I noticed this while doing some performance testing recently. When I insert a value into a column that will require an implicit conversion (e.g. bigint
into nvarchar
), I get a warning:
Type conversion in expression
(CONVERT_IMPLICIT(nvarchar(50),[tempdb].[dbo].[#MyFunIntTable].[EvenCoolerColumn],0))
may affect "Cardinality Estimate" in query plan choice.
Being a concerned citizen, I checked all of the obvious suspects and eventually dug into the XML to confirm that it was actually warning about the insert into the table.

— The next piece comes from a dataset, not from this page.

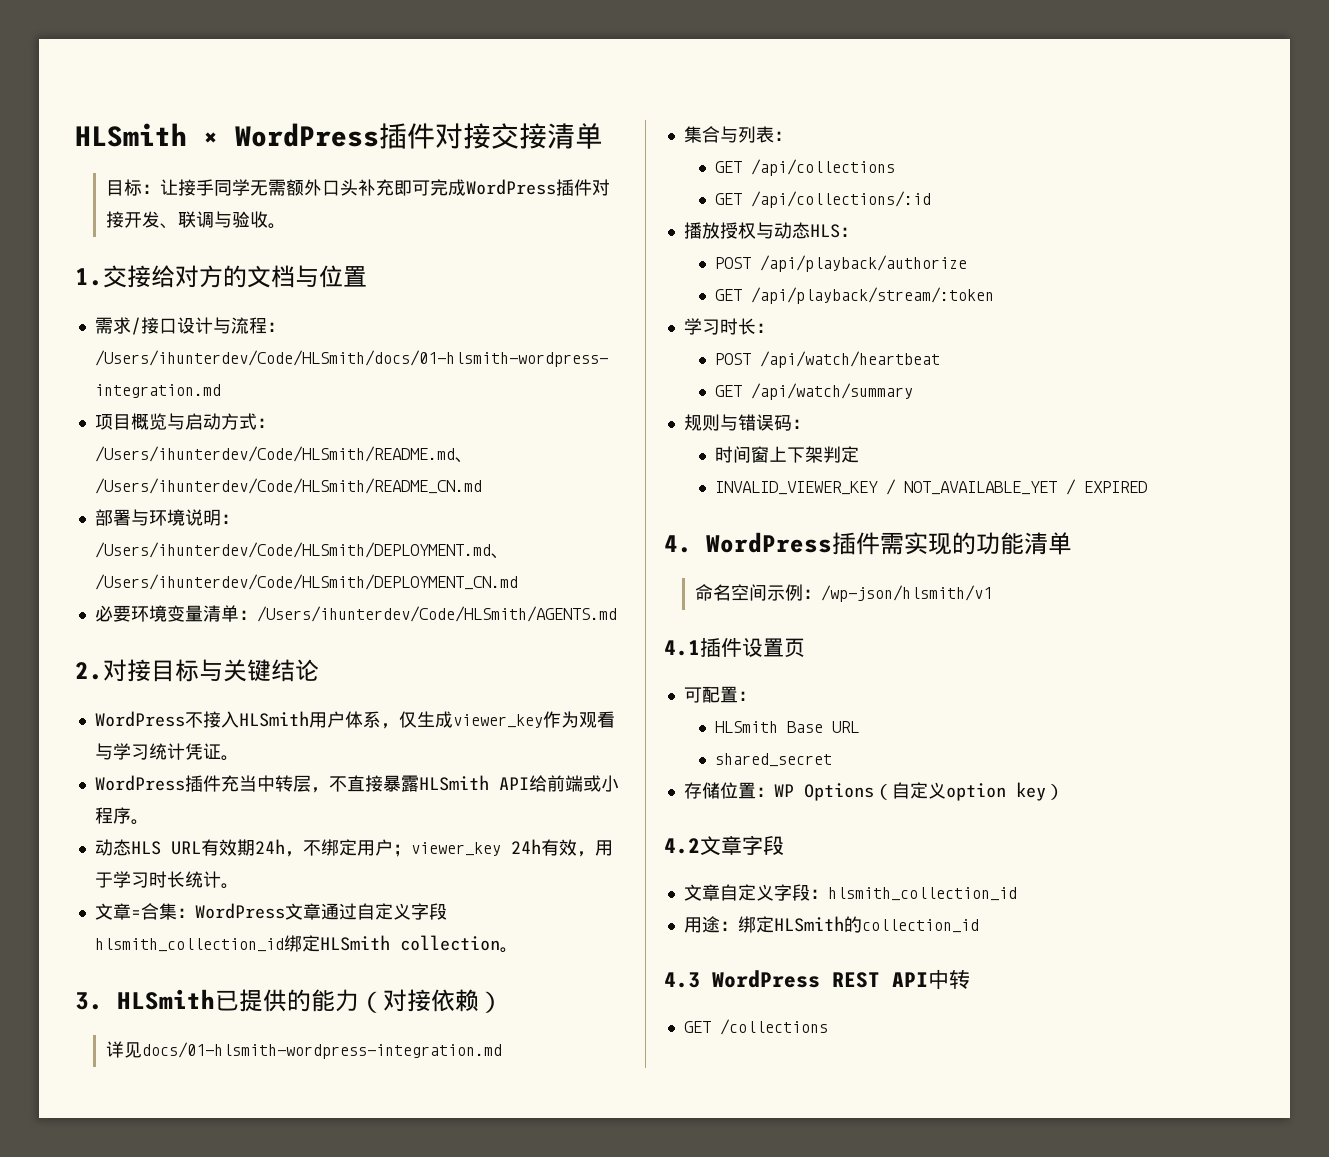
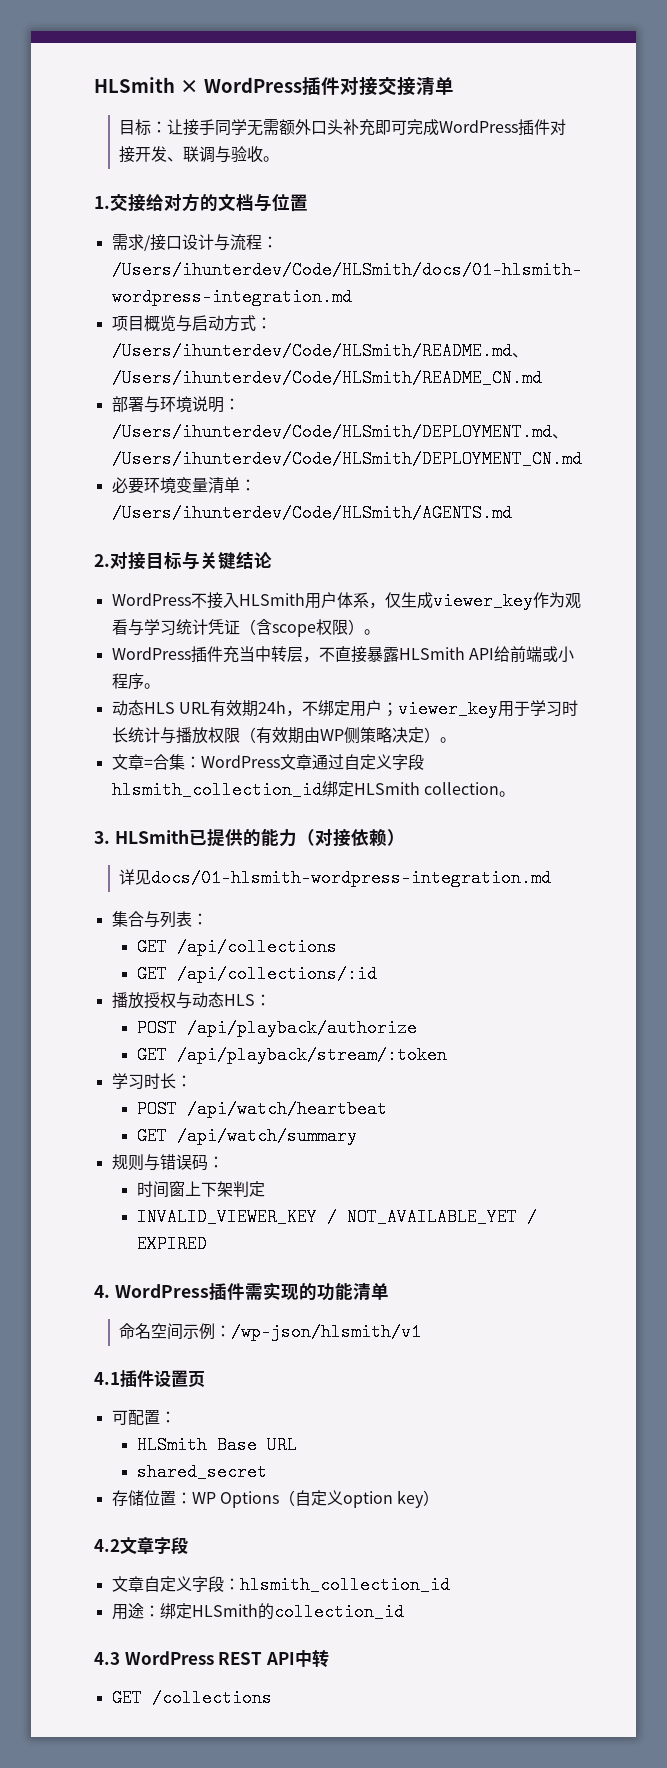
- WordPress不接入HLSmith用户体系，仅生成viewer_key作为观看与学习统计凭证。
+ WordPress不接入HLSmith用户体系，仅生成viewer_key作为观看与学习统计凭证（含scope权限）。
- 动态HLS URL有效期24h，不绑定用户；viewer_key 24h有效，用于学习时长统计。
+ 动态HLS URL有效期24h，不绑定用户；viewer_key用于学习时长统计与播放权限（有效期由WP侧策略决定）。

The problem is, I can't figure out why this would ever affect cardinality estimates. If I were doing this in a join or somewhere with a little more logic it would make sense, but there shouldn't be a cardinality estimate mismatch for the actual insert operation, right?
I noticed that this happened when it was more than just a trivial query - as soon as more than one value is inserted, or we're pulling a value from a table, we hit this.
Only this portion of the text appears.